Among the innumerable immigrants who have enriched American culture, Nicolai Fechin stands out for the glamour of his art and the improbability of his story.
Born in 1881 in the regional capital of Kazan, east of Moscow, Fechin moved to the United States after the 1917 civil war in his homeland, settling first in New York and then Taos, N.M., before moving on to Los Angeles. Trained by Ilya Repin, Russia's most famous Impressionist, Fechin adapted his lush, bravura style to whatever came before his eyes -- Russian performers, Taos socialites, American Indians, Southwestern landscapes, his wife and his beloved daughter Eya.
He died in Santa Monica, Calif., in 1955. By then he had secured a niche as a Western-theme painter in the United States but was largely forgotten in his homeland. Now his reputation is on the upswing in both countries, thanks to a show that debuted in Kazan and Moscow and is now on view at the Museum of Russian Art in Minneapolis through Jan. 20.

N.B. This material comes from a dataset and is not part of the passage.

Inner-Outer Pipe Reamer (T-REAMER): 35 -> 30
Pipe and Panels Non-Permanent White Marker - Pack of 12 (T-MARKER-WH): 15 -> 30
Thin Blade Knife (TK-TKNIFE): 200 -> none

Traditionalist amid revolution
The 40 paintings and drawings in "Discovering 20th Century Russian Masters: Nicolai Fechin" are on loan from private and museum collections in the United States and Europe. They are conventional portraits and landscapes solidly grounded in 19th-century techniques that Fechin mastered at the Imperial Academy of Arts in St. Petersburg, from which he graduated in 1909. He spent the following year traveling in Europe and, after winning an international competition in Munich, signed on with an American dealer who launched his career in New York. This proved his salvation when he emigrated to the United States with his family in 1923.
Although Fechin was a contemporary of Picasso, he was evidently unaffected by the radical art -- Cubism, Futurism, Constructivism -- of the time. His portraits rely on sensitive, keenly observed faces and expressive eyes that are alternately brooding, tender, skeptical, gentle. Hands also get attention as they prop a chin, apply nail polish, hold roses. The rest is agitation -- slashing swirls of thick, textured paint that imply the subject's emotional state.

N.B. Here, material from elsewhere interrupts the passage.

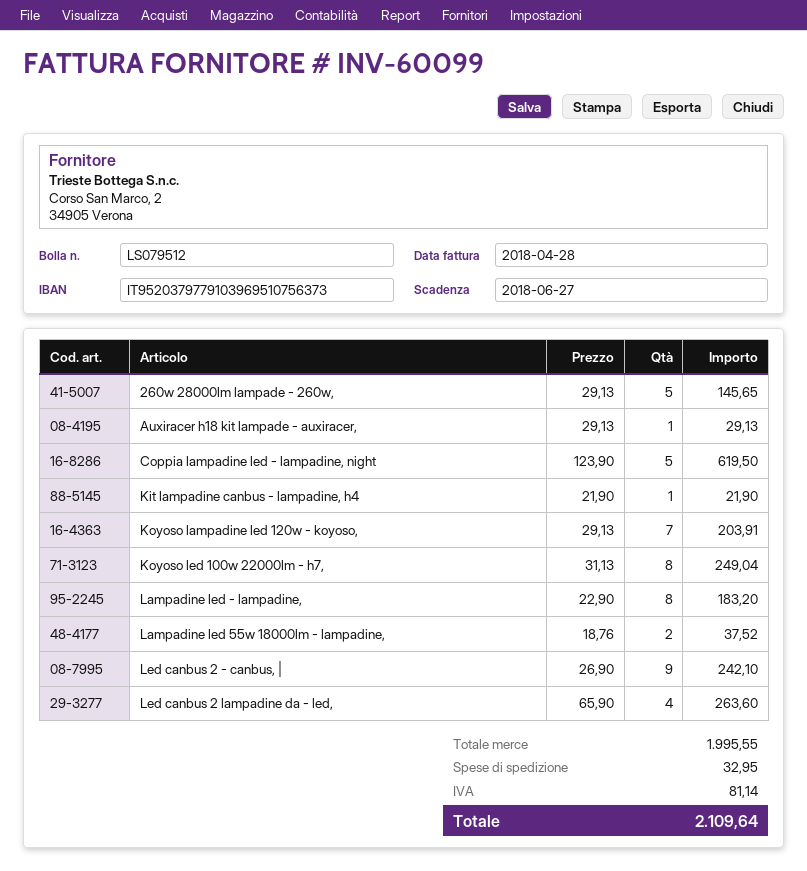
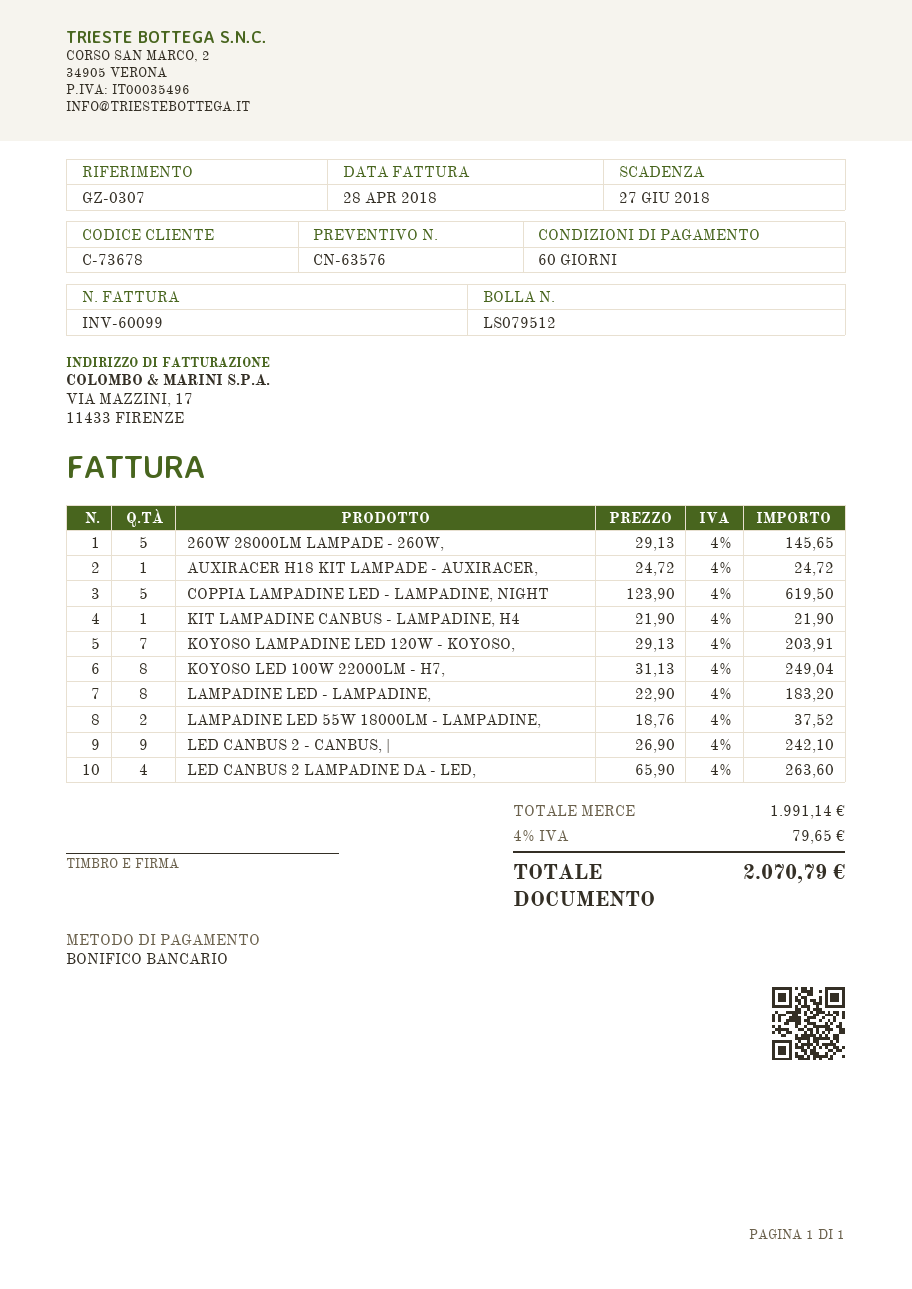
Auxiracer h18 kit lampade - auxiracer,: 1 x 29.13 = 29.13 -> 1 x 24.72 = 24.72
subtotal: 1995.55 -> 1991.14
shipping: 32.95 -> none
tax: 81.14 -> 79.65
total: 2109.64 -> 2070.79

In his 1912 portrait of "Young Woman," for example, only the face is detailed as she leans forward chin on hand. All around her, turbulent passages of tan, ivory and gray suggest her passionate, restless temperament.
His 1926 "Portrait of a Writer (Nikolai Evreinov)" depicts the dramatist as a thin, brooding aesthete with wary eyes gazing from beneath a poetic wedge of long hair. The show's centerpiece is a dramatic full-length portrait of the ballerina Vera Fokina, who had been an international sensation in the 1910 Paris premiere of Diaghilev's "Firebird." In his view, Fokina's svelte shoulders and cupid's bow mouth retain their youthful beauty while her dark soulful eyes ooze tragic allure.
After brief success in New York, Fechin developed tuberculosis and in 1927 moved with his family to New Mexico. Taos then was a popular retreat for artists (Georgia O'Keeffe, Marsden Hartley) and writers (D.H. Lawrence, Willa Cather), and Fechin produced some of his most engaging paintings there. Among them are an evocative little "Winter Landscape" that must have reminded him of his homeland, and "Albidia," a lovely portrait of a pretty young Indian woman sitting on an adobe ledge, wrapped in a striking azure shawl.
Although happy, the Taos sojourn was brief. Fechin and his wife Alexandra divorced in 1933 after 20 years and he was again adrift. He spent his last decades in Southern California, teaching and painting, while his ex-wife remained in Taos. Their handsome adobe house, which he had expanded and Russianized with hand-carved pillars and ironwork of his own design, now houses the Taos Art Museum.
In a self-portrait from his later years, Fechin appears surprisingly youthful, his lean face unlined and his eyes keen and bright as he gazes out with a steely smile, his brush poised.
Although the show nicely surveys Fechin's long career, it includes none of his early paintings from Russian museums. The Russian government refused to lend his works, fearing they would be seized by U.S. officials in response to a legal standoff between the two countries. The court case, which concerns Hasidic religious documents held in Russia, has halted all art loans between Russia and the United States for the past year, including pieces promised to the Metropolitan Museum of Art and the National Gallery in Washington.
"It's caused a Cold War of museums," said Masha Zavialova, curator of the Museum of Russian Art.
Flipping through a catalog of Fechin's work, she pointed to missing paintings she especially admired and one, a dour portrait of Lenin, that seemed out of character. Done shortly after the Russian Revolution, the portrait already showed evidence of the stifling official style dictated by the new government. Gazing at it ruefully, the Russian-born curator speculated about how different Fechin's life might have been had he remained in Russia. Versatile and already successful, he would have survived and adapted, she said, but he was an apolitical aesthete whose soul would have been crushed.
"He would have sold out completely, so it's a good thing that he emigrated," she said.